(Records from a dataset)

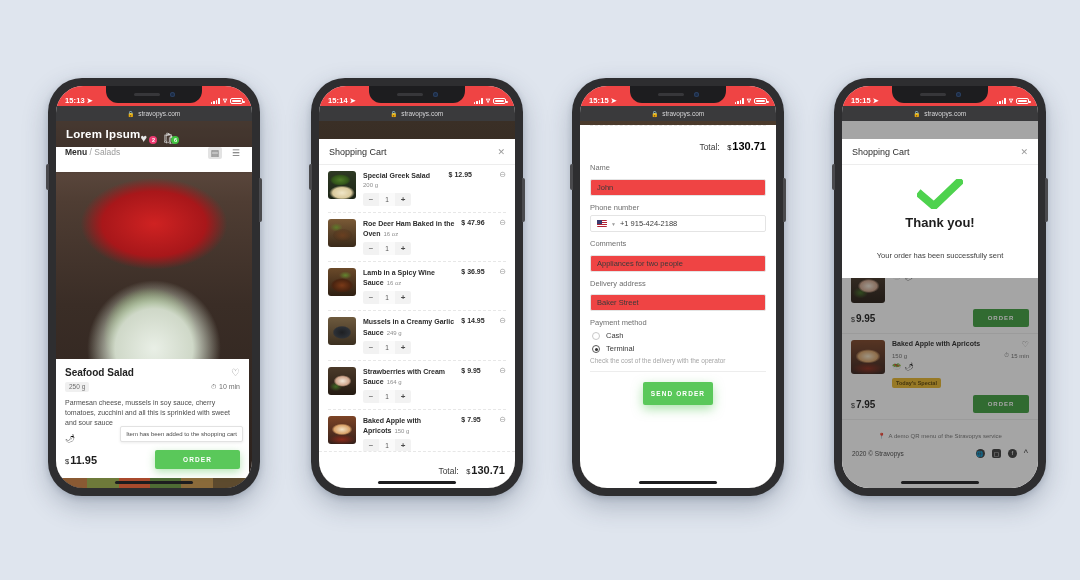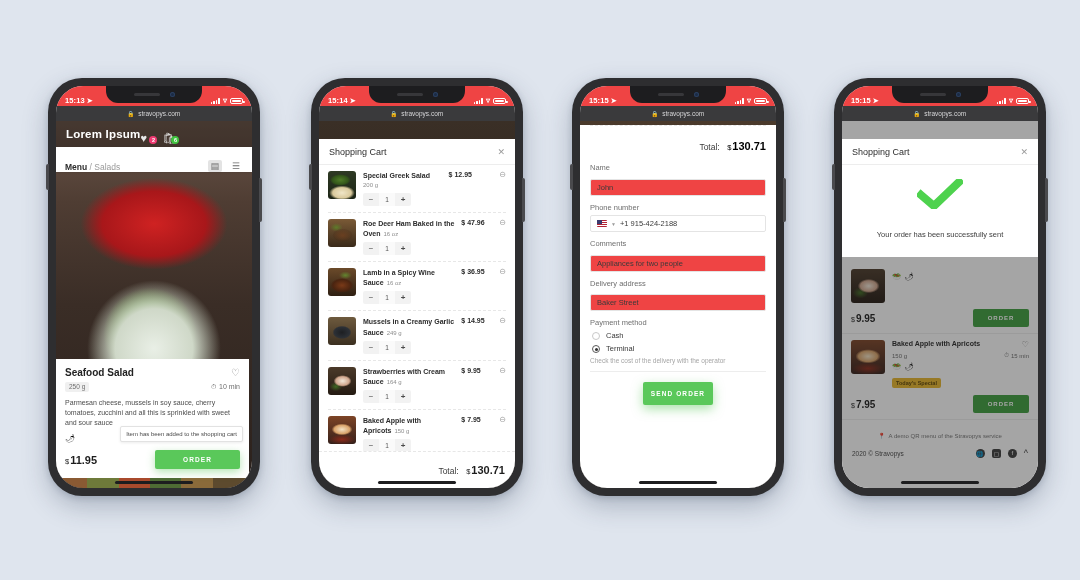--- a/index.html
+++ b/index.html
@@ -150,7 +150,7 @@
 
   .breadcrumb-bar {
     position:relative; z-index:6; height:25px; background:#fff;
-    display:flex; align-items:flex-end; justify-content:space-between;
+    display:flex; align-items:flex-start; justify-content:space-between;
     padding:0 9px; box-shadow:0 1px 2px rgba(0,0,0,.09);
   }
   .bc { font-size:8.5px; }

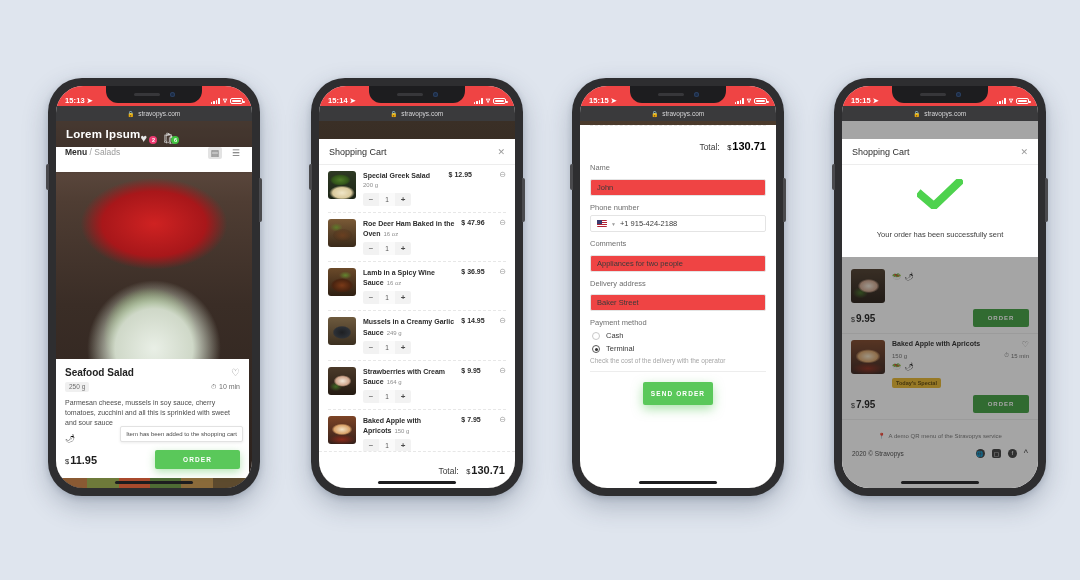--- a/index.html
+++ b/index.html
@@ -763,6 +763,7 @@
             <svg class="check" viewBox="0 0 46 30">
               <polyline points="4,16 17,27 42,3" fill="none" stroke="#4ed24e" stroke-width="8" stroke-linecap="square" stroke-linejoin="miter"></polyline>
             </svg>
+            <div class="thanks-title">Thank you!</div>
             <div class="thanks-sub">Your order has been successfully sent</div>
           </div>
         </div>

Exercise: The records above, copied word for word without the pictures, are what should be output.

Written solution:
--- a/index.html
+++ b/index.html
@@ -150,7 +150,7 @@
 
   .breadcrumb-bar {
     position:relative; z-index:6; height:25px; background:#fff;
-    display:flex; align-items:flex-end; justify-content:space-between;
+    display:flex; align-items:flex-start; justify-content:space-between;
     padding:0 9px; box-shadow:0 1px 2px rgba(0,0,0,.09);
   }
   .bc { font-size:8.5px; }

--- a/index.html
+++ b/index.html
@@ -763,6 +763,7 @@
             <svg class="check" viewBox="0 0 46 30">
               <polyline points="4,16 17,27 42,3" fill="none" stroke="#4ed24e" stroke-width="8" stroke-linecap="square" stroke-linejoin="miter"></polyline>
             </svg>
+            <div class="thanks-title">Thank you!</div>
             <div class="thanks-sub">Your order has been successfully sent</div>
           </div>
         </div>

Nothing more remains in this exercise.